▶ _TASK DETAILS_
Once the line containing "L8.5 9 L2.5" is found in the data below, repeat it and every later line exactly, leaving the pictures out.

(User interface change data)
[Start of section]

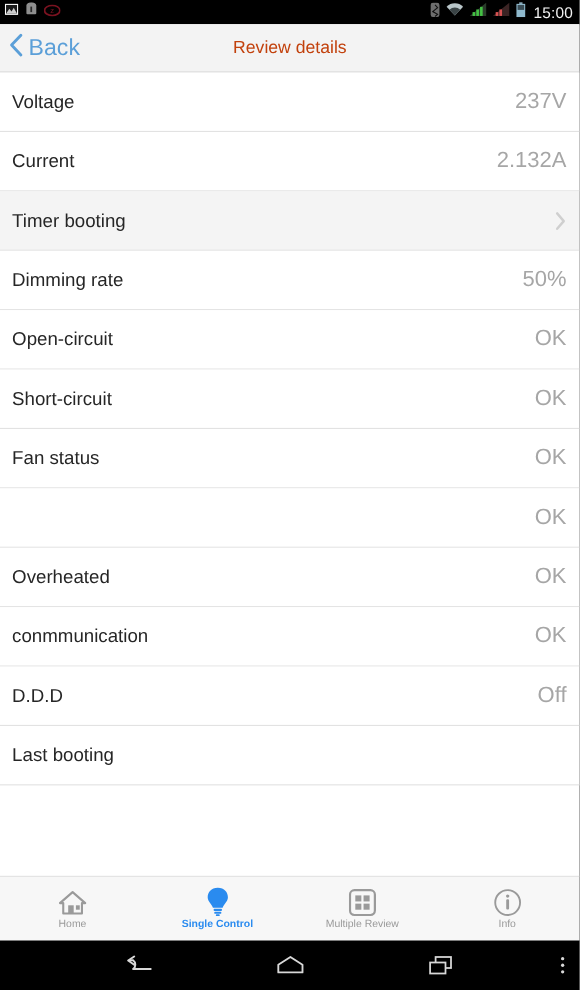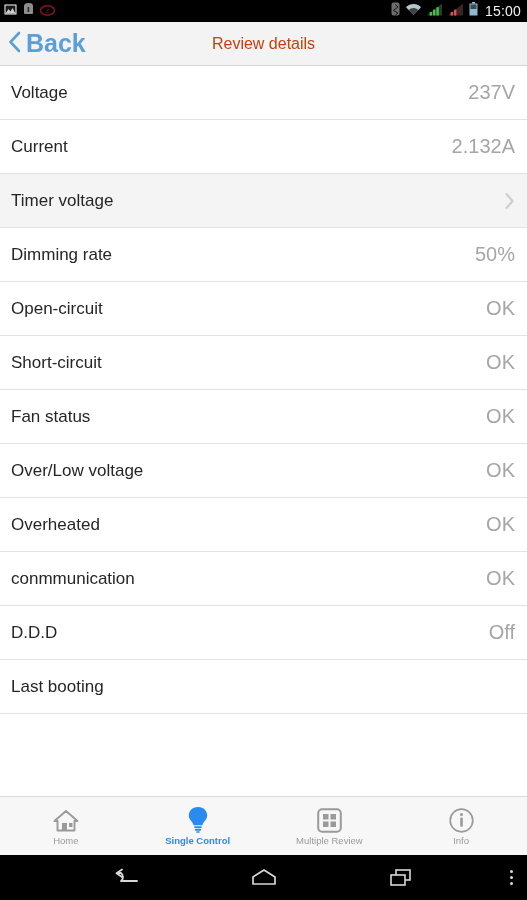--- a/index.html
+++ b/index.html
@@ -72,9 +72,8 @@
   }
   .back-label {
     color: #5b9fd8;
-    font-size: 25px;
-    font-family: "Liberation Sans", sans-serif;
-    font-weight: bold;
+    font-size: 21px;
+    font-family: "Liberation Sans", sans-serif;
   }
   .header-title {
     position: absolute;

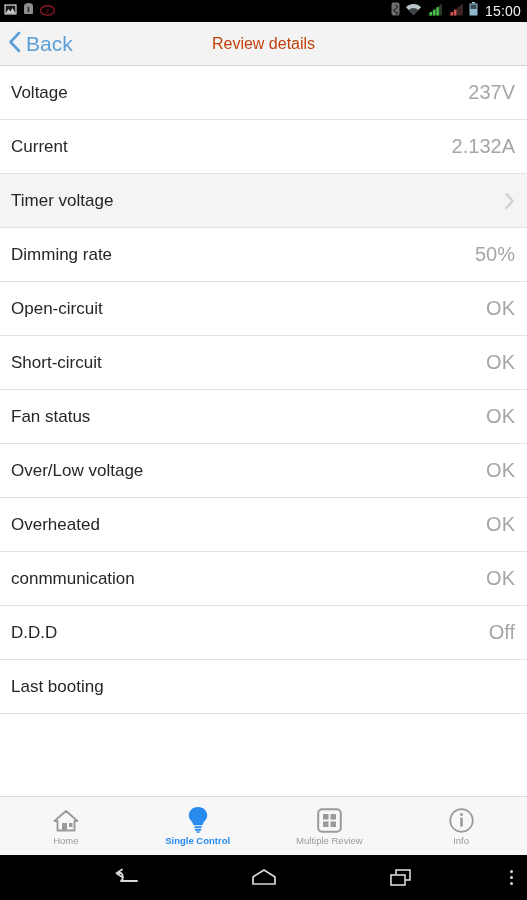--- a/index.html
+++ b/index.html
@@ -290,7 +290,7 @@
         <span class="row-value">2.132A</span>
       </div>
       <div class="row highlight">
-        <span class="row-label">Timer voltage</span>
+        <span class="row-label">Timer booting</span>
         <span class="row-chevron">
           <svg width="11" height="18" viewBox="0 0 11 18">
             <path d="M2.5 2 L8.5 9 L2.5 16" fill="none" stroke="#cfcfcf" stroke-width="2.2" stroke-linecap="round" stroke-linejoin="round"></path>

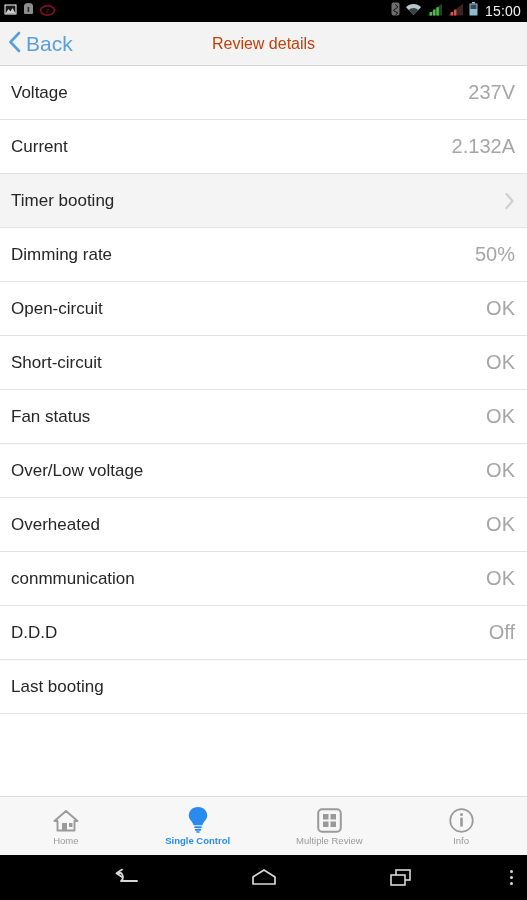--- a/index.html
+++ b/index.html
@@ -314,7 +314,6 @@
         <span class="row-value">OK</span>
       </div>
       <div class="row">
-        <span class="row-label">Over/Low voltage</span>
         <span class="row-value">OK</span>
       </div>
       <div class="row">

[End of section]

▶ _ANSWER TO THE PROBLEM_
             <path d="M2.5 2 L8.5 9 L2.5 16" fill="none" stroke="#cfcfcf" stroke-width="2.2" stroke-linecap="round" stroke-linejoin="round"></path>

--- a/index.html
+++ b/index.html
@@ -314,7 +314,6 @@
         <span class="row-value">OK</span>
       </div>
       <div class="row">
-        <span class="row-label">Over/Low voltage</span>
         <span class="row-value">OK</span>
       </div>
       <div class="row">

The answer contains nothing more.